The ClickZ Live New York event in April 2014 featured a number of interesting panels—especially the 5 Spying Strategies You Can Use Today to Dominate Your Competition event. The main point of the panel was to note that of course you have competition online, but you probably don’t have a clue who your real rivals are. Regardless of your industry, it’s crucial to understand the competitive landscape as it appears in aggregation. Forget your old competitive approaches, ditch the assumptions, and understand that your keyword competitors are probably flying under your radar.
Ask any business manager or even fledging search engine optimization (SEO) company who the keyword competitors are, and they’re probably wrong.

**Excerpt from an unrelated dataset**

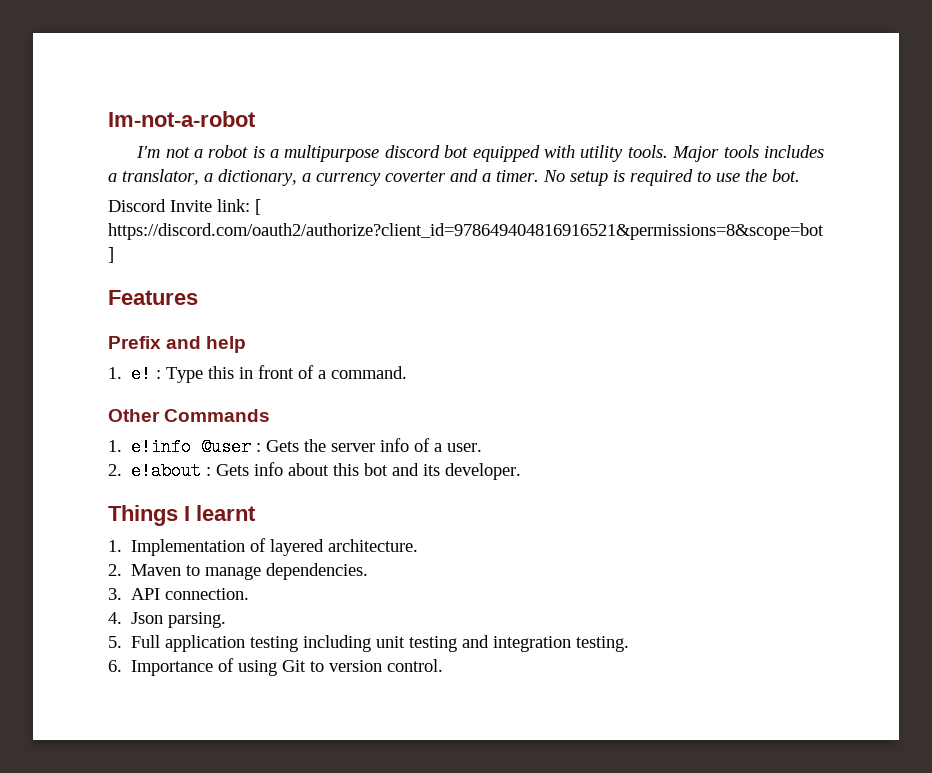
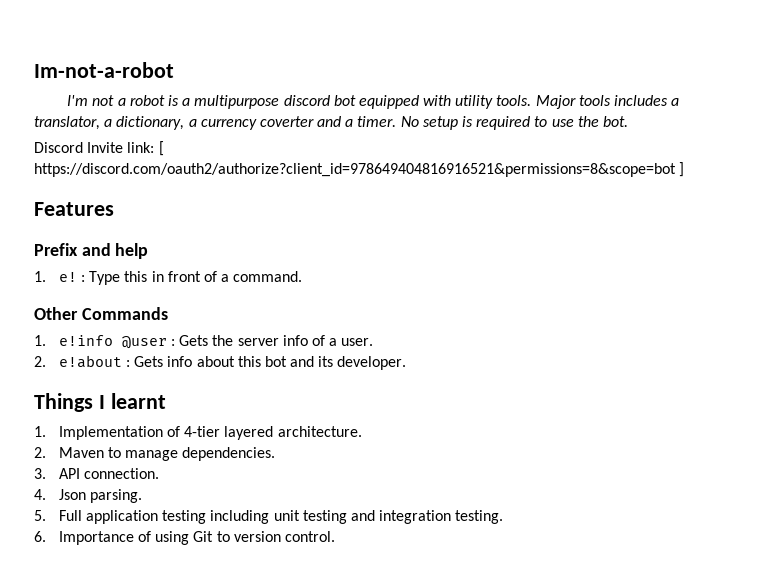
(267, 545) none -> [184,426,221,437] 4-tier

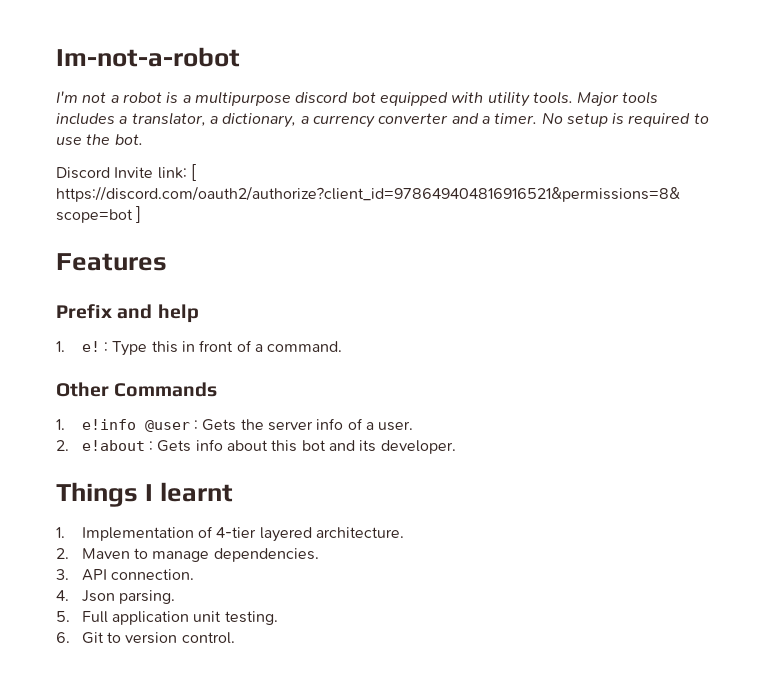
[259,116,314,127] coverter -> [378,113,449,124] converter
[162,510,452,524] testing including unit testing and integration -> [193,611,222,622] unit
[58,531,190,545] Importance of using -> (70, 637) none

During the panel, it was revealed that a shocking 15 percent of businesses cited Amazon as their prime competitor, Overstock came in at 11 percent and Walmart at nine percent. These are all incredibly big name retailers, but they’re probably not your main competition. This often happens with both B2C and B2B companies, because there’s a shadow cast from the brick and mortar days.
Variety is the Spice of SEO
Since you’re likely looking at competition in aggregate form for the first time, this faux pas makes sense. However, if you don’t know your competition, your competitive analysis (keyword discovery, content marketing strategy, backlinking) won’t be on track. Before designing any strategies, you need to know exactly who your competition is. This will vary business to business and product to product.

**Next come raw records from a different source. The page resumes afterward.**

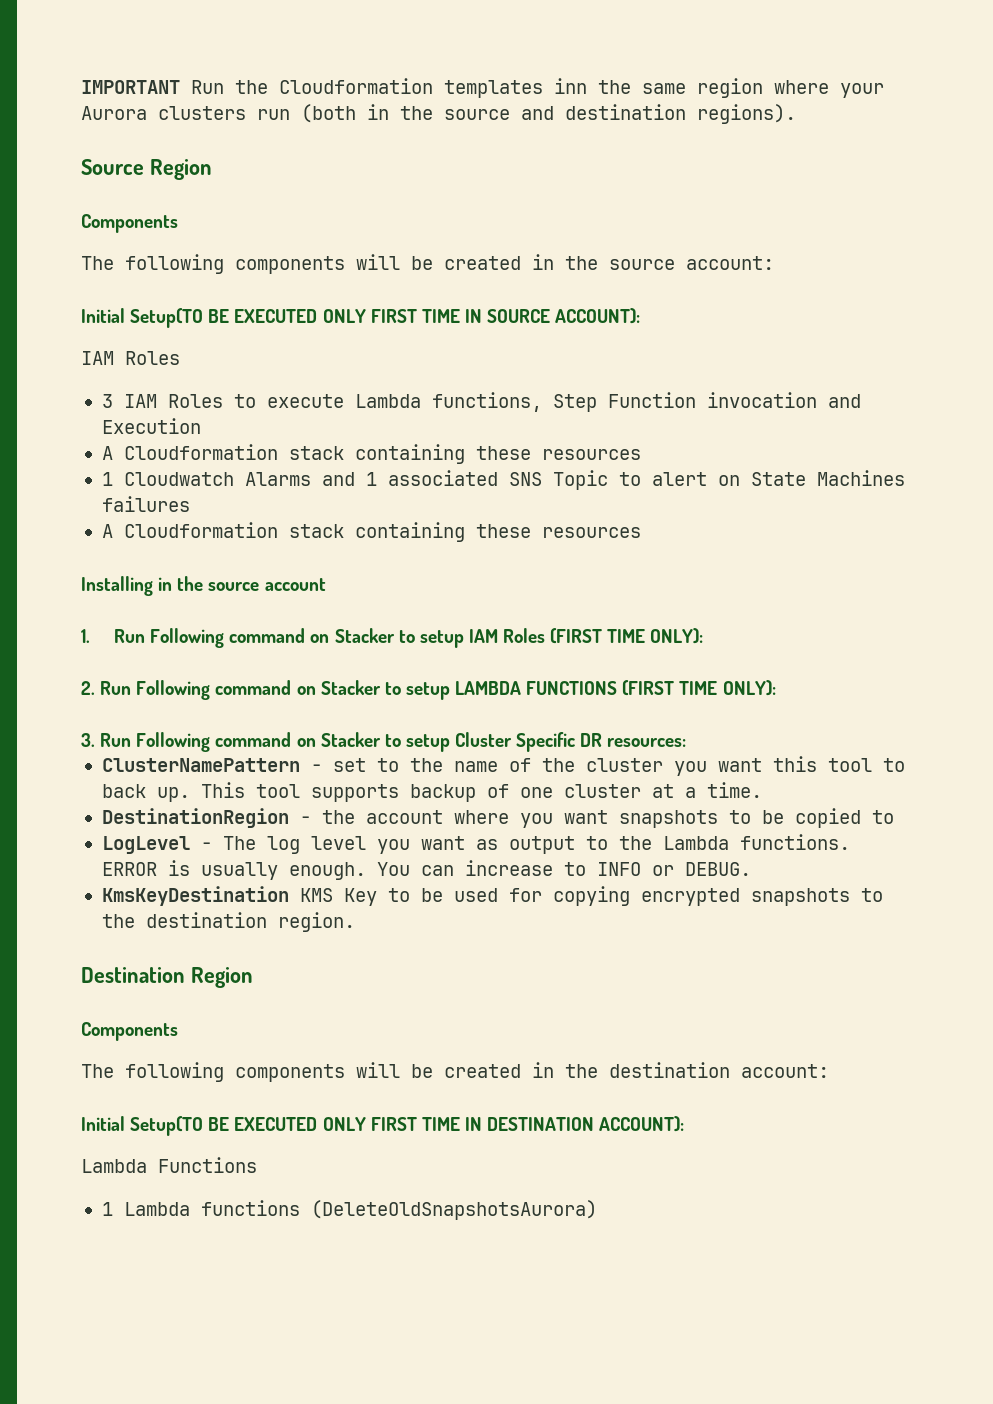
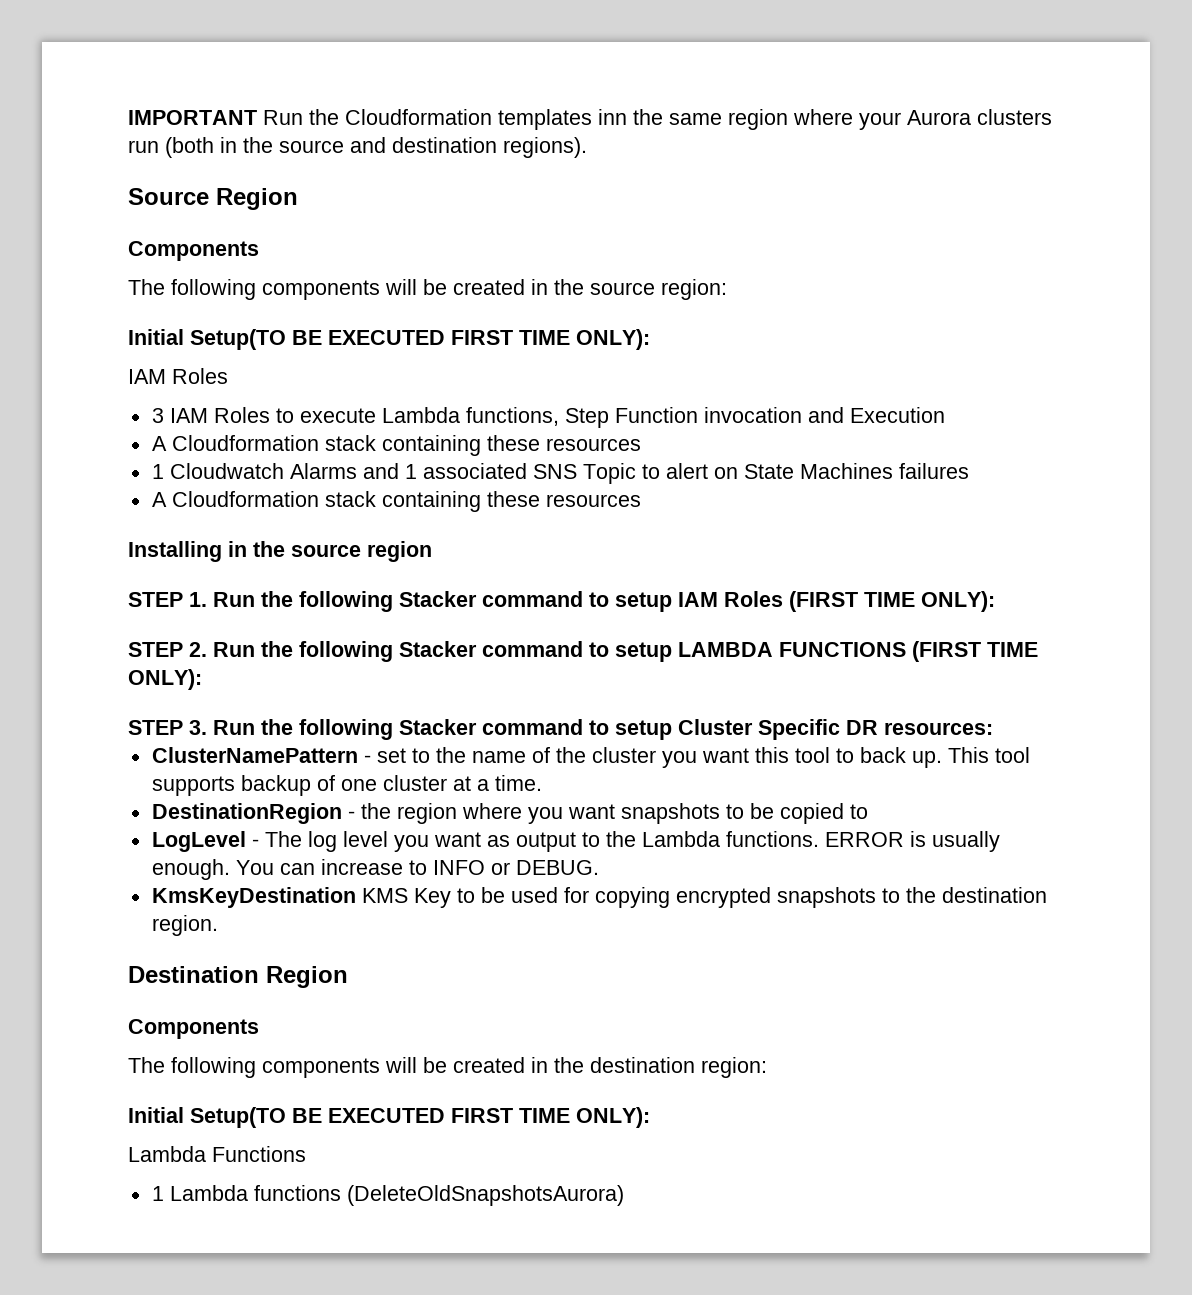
[686,256,774,270] [81,308,641,328] account: // Initial Setup(TO BE EXECUTED ONLY FIRST TIME IN SOURCE ACCOUNT): -> [661,279,727,300] [128,329,650,350] region: // Initial Setup(TO BE EXECUTED FIRST TIME ONLY):
[264,578,326,591] [81,628,395,648] account // 1. Run Following command on Stacker -> [367,541,432,562] [128,591,583,612] region // STEP 1. Run the following Stacker command
(704, 636) none -> [128,642,183,657] STEP
[136,680,381,700] Following command on Stacker -> [261,641,583,662] the following Stacker command
(776, 688) none -> [128,720,183,735] STEP
[136,732,381,752] Following command on Stacker -> [261,719,583,740] the following Stacker command
[365,810,443,824] account -> [396,803,457,824] region
[741,1064,829,1078] [81,1116,685,1136] account: // Initial Setup(TO BE EXECUTED ONLY FIRST TIME IN DESTINATION ACCOUNT): -> [701,1057,767,1078] [128,1107,650,1128] region: // Initial Setup(TO BE EXECUTED FIRST TIME ONLY):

If you segment keywords by product or business line, you get better insight. For example, a big retailer that segments “groceries” into keywords can see a huge difference in competition than when they segment “shoes.” They can then fine tune their strategy.
Taking on Google
Bringing Google into the mix—as you must—further complicates things. You have “search competition,” which wasn’t the case when you had brick and mortar establishments where customers came in to make purchases. Now you have “currency in click,” where customers are either clicking links (and hopefully buying) on your site, or they’re going elsewhere.

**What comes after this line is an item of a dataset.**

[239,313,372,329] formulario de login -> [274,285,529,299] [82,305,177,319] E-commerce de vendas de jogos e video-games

Anything on a page that catches a customer’s eyes (and clicks) is competition. More and more, that means the direct competition is Google. You’re competing with Google for Knowledge Graph Results, news, images, videos, and you have to focus on upping the competition via SERPs. This doesn’t mean go crazy with videos for every single keyword in order to monopolize Google’s video real estate space, but you should be fluent in the competitive landscape in order to avoid missing any opportunities.
Change Your Thinking
There are over three billion online searches daily, which means a vast pool for digital marketers—but also lots of competition. Get rid of that old thinking because it doesn’t work with online competition. Who the competition includes, how you look at them, and what to do to compete needs to be digitally-focused. If you don’t start competing to rank on Google, you’re going to be left in the dust.